– Мне трудно представить мою дочь и несчастного юношу вместе, – осторожно подбирая слова, заметила Севрюнина. – Парой влюбленных, сбежавших из города. В интимных отношениях… в объятиях другу друга в постели… Конечно, Саша взрослая, однако… нет, подобное просто невозможно вообразить!
– Чего на свете не приключается, – хмуро бросил молчавший доселе бойфренд Аслан. – Вдруг он ее похитил, увез и прячет где-то от тебя, Леля. Найду его… их обоих в Сочи – башку откручу подонку!
– Тише-тише, успокойся, – Севрюнина коснулась его плеча. Коротышка зарделся.
– Мы никому ничего плохого не делали. И не будем, – продолжила Севрюнина. – И мы Сашу непременно отыщем. Если нет… мне даже подумать страшно… я не смогу пережить утрату своего единственного ребенка!
– Леля! – зардевшийся коротышка обнял ее за плечи, встав на цыпочки.
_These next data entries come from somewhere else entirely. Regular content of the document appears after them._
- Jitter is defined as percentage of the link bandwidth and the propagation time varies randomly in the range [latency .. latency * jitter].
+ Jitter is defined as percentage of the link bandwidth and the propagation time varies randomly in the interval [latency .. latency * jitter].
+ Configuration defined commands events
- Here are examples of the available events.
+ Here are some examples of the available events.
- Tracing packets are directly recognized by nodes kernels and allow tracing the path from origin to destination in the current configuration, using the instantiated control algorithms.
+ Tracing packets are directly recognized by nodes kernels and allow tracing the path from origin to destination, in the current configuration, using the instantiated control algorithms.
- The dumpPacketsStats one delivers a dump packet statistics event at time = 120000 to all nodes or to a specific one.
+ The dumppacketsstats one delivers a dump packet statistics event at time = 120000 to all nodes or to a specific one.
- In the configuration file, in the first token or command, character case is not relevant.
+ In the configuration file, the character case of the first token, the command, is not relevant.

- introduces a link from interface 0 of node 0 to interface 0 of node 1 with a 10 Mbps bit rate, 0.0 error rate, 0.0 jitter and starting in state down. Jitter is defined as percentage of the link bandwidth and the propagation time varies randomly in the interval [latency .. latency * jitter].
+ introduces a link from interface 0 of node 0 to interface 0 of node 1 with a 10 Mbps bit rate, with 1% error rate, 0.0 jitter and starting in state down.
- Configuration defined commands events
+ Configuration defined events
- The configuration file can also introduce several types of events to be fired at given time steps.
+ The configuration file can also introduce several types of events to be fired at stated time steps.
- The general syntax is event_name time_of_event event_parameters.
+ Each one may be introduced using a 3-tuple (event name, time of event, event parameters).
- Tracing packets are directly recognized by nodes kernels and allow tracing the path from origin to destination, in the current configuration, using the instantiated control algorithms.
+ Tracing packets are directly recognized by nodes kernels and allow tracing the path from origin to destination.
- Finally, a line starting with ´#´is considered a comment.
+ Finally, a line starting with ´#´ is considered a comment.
Ей пришлось даже немного нагнуться к нему.
– Вы в свое время, по словам участкового, на фабрике финансистом трудились, а ваш Хухрин был боссом, – заметил Клавдий, чтобы слегка разрядить наэлектризованную атмосферу. – Александру фабрика не влекла?
– Еще чего! Не для этого я ее в муках рожала, – фыркнула Севрюнина. – Саша мечтала о престижном образовании в области финансов и банковского дела. Она недобрала баллов в вузы, в которые подала документы. И пошла пока в колледж на финансовое отделение. Но там, по ее словам, был сущий отстой. Конечно… не Москва ведь…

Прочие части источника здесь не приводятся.